Representative photo: Ivan Bandura / Unsplash
- The explosive growth and the omnipresence of ecosystem services provide a new frame of reference for valuing nature.
- Arguments for a non-anthropocentric assessment of nature are clouded, although contortions have been made to accommodate and adapt âcultural servicesâ to reflect spiritual, non-consuming use.
- This shift in ethical stance towards ecosystems, and the role restoration plays, is part of a larger transformation in how restoration is thought about and positioned.

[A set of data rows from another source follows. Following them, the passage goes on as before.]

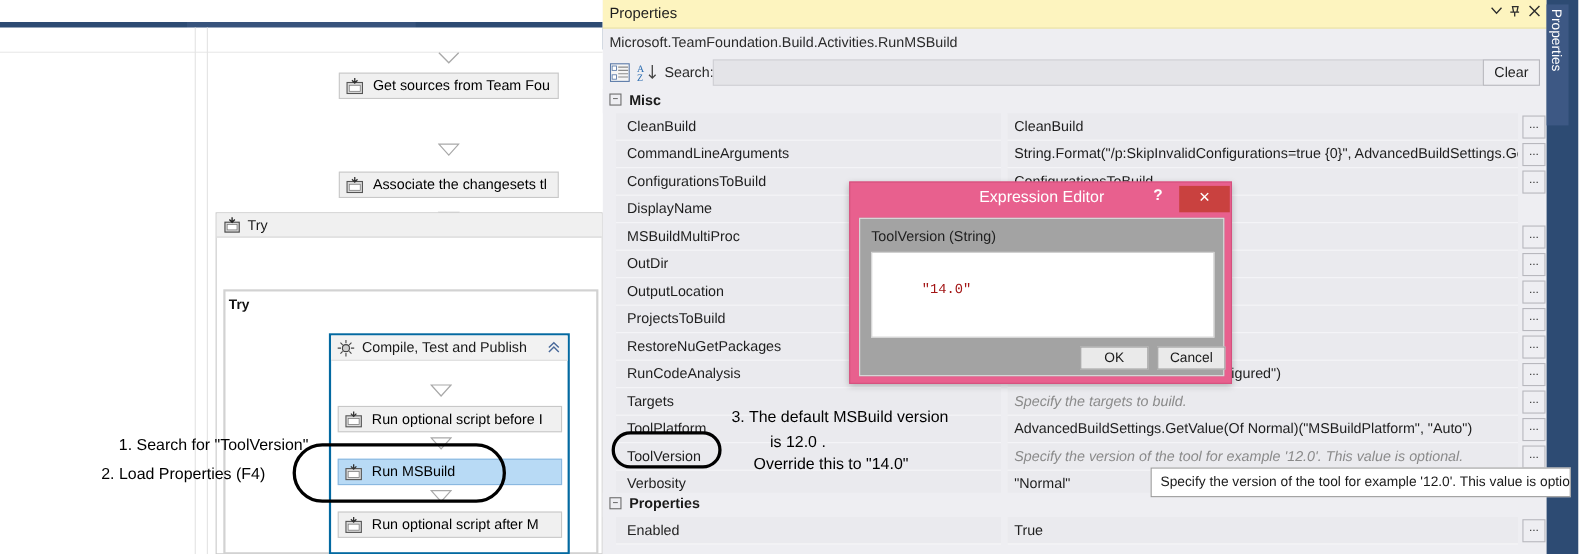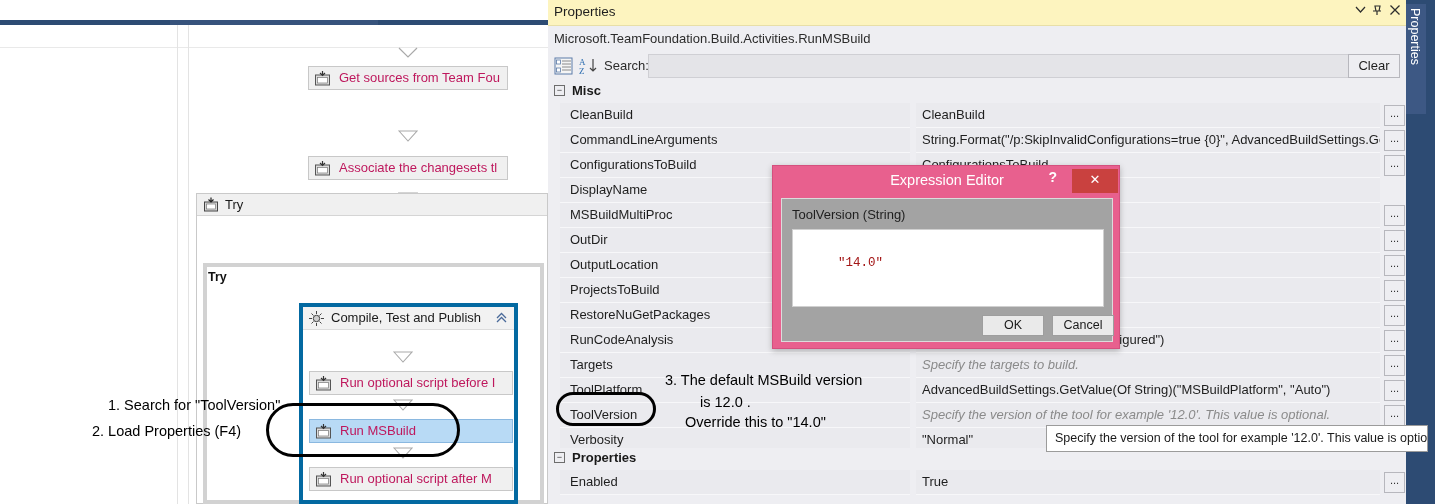--- a/index.html
+++ b/index.html
@@ -50,7 +50,7 @@
     border: 1px solid #c8c8c8;
     height: 24px;
     font-size: 13px;
-    color: #be185d;
+    color: #000000;
     line-height: 22px;
     white-space: nowrap;
     overflow: hidden;

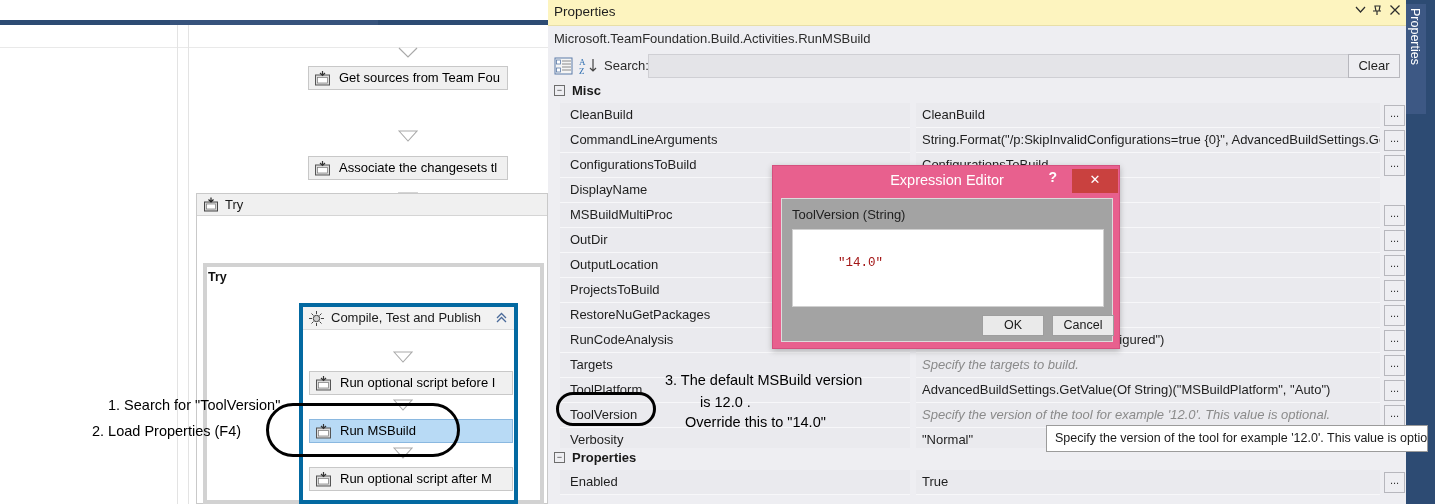--- a/index.html
+++ b/index.html
@@ -78,7 +78,7 @@
   }
   .seq-box {
     position: absolute;
-    border: 4px solid #0369a1;
+    border: 2px solid #0369a1;
     background: #ffffff;
   }
   .seq-header {

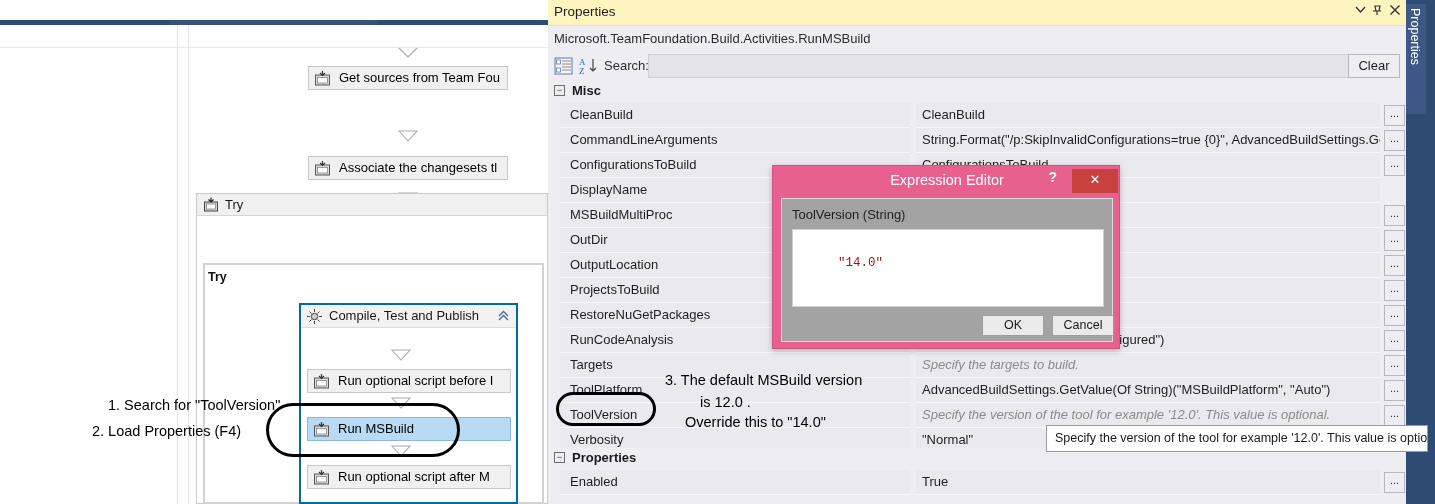--- a/index.html
+++ b/index.html
@@ -482,7 +482,7 @@
     </div>
     <div class="prow" style="top:378px;">
       <div class="pn">ToolPlatform</div>
-      <div class="pv">AdvancedBuildSettings.GetValue(Of String)("MSBuildPlatform", "Auto")</div>
+      <div class="pv">AdvancedBuildSettings.GetValue(Of Normal)("MSBuildPlatform", "Auto")</div>
       <div class="dots">...</div>
     </div>
     <div class="prow" style="top:403px;">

With a magic machine measuring the rise and fall of ideas, it is quite possible that 2003 will mark the climax of classic ecological restoration. It was certainly a simpler time. Largely absent – at least in most discussions on the ground – Also read: The problem with the idea of ââbringing back woolly mammoths
The long-standing practice of âremediationâ generally involves returning a degraded (often mined) industrial site to its production capacity. Reclamation increasingly borrows leaves from the restoration manual, as do other practices that have names such as ârehabilitationâ and ârevegetationâ. Perhaps most difficult is the explosion of interest in green design: heavily designed pockets of ecological function on rooftops, biological ditches along roadsides, and schoolyard ecosystems. Restoration? Not exactly, but all of these practices share a commitment to this restorative impulse to repair damage.
Such excitement at the start of the United Nations Decade for Ecosystem Restoration is exhilarating. It also deals with issues that may not be immediately apparent in a rush to embrace the prospect of problem solving. Will the relatively narrowly circumscribed ‘ecological restoration’ of RES serve an international community struggling with poverty reduction, community empowerment, social justice, climate change adaptation and mitigation, and relentless pressure for measurable action?
What will happen when the details of the mismatch of principles and standards, between, say, the relative openness of rewilding versus the relatively narrow perspective of ecological restoration, are revealed and people are disillusioned? ? How to best manage fast food approaches involving arrangements such as fast growing genetically modified tree species? Is there clarity on how best to deal with synthetic organisms, genomic techniques, nanotechnology, drone swarms for planting, and other innovations?
And what about the term enshrined in the United Nations Decade: restoration of âecosystemsâ? Ecosystems are spatial units larger than organisms and ecological communities, and smaller than landscapes and ecoregions. Words matter, and that could prove to be a complicating factor. I asked in 2003, “What’s the point of keeping the ecological restoration perimeter?”
I suggested that an inclusive vision of restoration that accepts virtually anything as restoration, “including mitigation projects, replacements, de novo ecosystem creations, formal naturalized gardens” risked restoration. “drifting into the absurdity of being co-opted by socially fashionable landscape trends”. To this are opposed arguments in favor of an exclusive vision of the restoration which aims in large part to guarantee professional standards. So the debate rages on, and now on the international stage.
With catering at the center of global commitments to achieve Sustainable development goals, reverse biodiversity decline and mitigate climate change, the need to understand and secure the keystones of restoration could not be more urgent.
Eric higgs is a professor in the School of Environmental Studies at the University of Victoria and author of Nature by design: People, natural processes and ecological restoration. He’s writing a new book, Changing nature: human ambition and bittersweet desire, which advocates for a future restoration adaptable to rapid changes and committed to social justice.